### Records to process ###

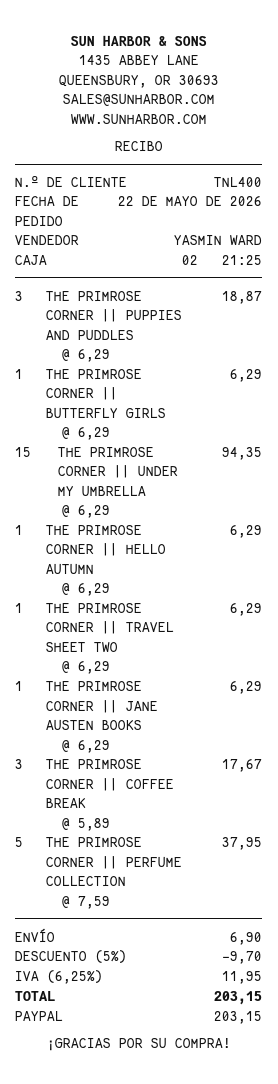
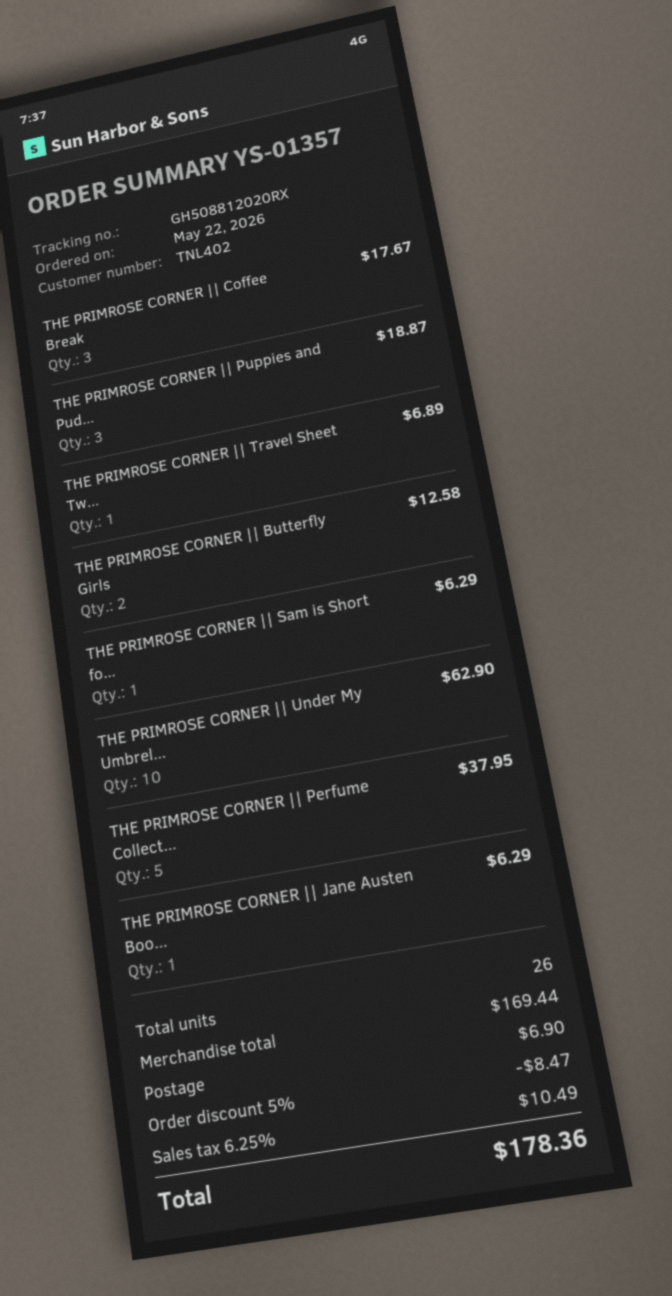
customer number: TNL400 -> TNL402
THE PRIMROSE CORNER || BUTTERFLY GIRLS: 1 for 6.29 -> 2 for 12.58
THE PRIMROSE CORNER || UNDER MY UMBRELLA: 15 for 94.35 -> 10 for 62.90
THE PRIMROSE CORNER || HELLO AUTUMN: 1 for 6.29 -> none
THE PRIMROSE CORNER || TRAVEL SHEET TWO: 1 for 6.29 -> 1 for 6.89
THE PRIMROSE CORNER || Sam is Short fo...: none -> 1 for 6.29
discount: 5% = 9.70 -> 5% = 8.47
tax: 6.25% = 11.95 -> 6.25% = 10.49
total: 203.15 -> 178.36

###

■ What needs to be done ■
Copy down every line of the entries containing the word "none".

■ Solution for this problem ■
THE PRIMROSE CORNER || HELLO AUTUMN: 1 for 6.29 -> none
THE PRIMROSE CORNER || Sam is Short fo...: none -> 1 for 6.29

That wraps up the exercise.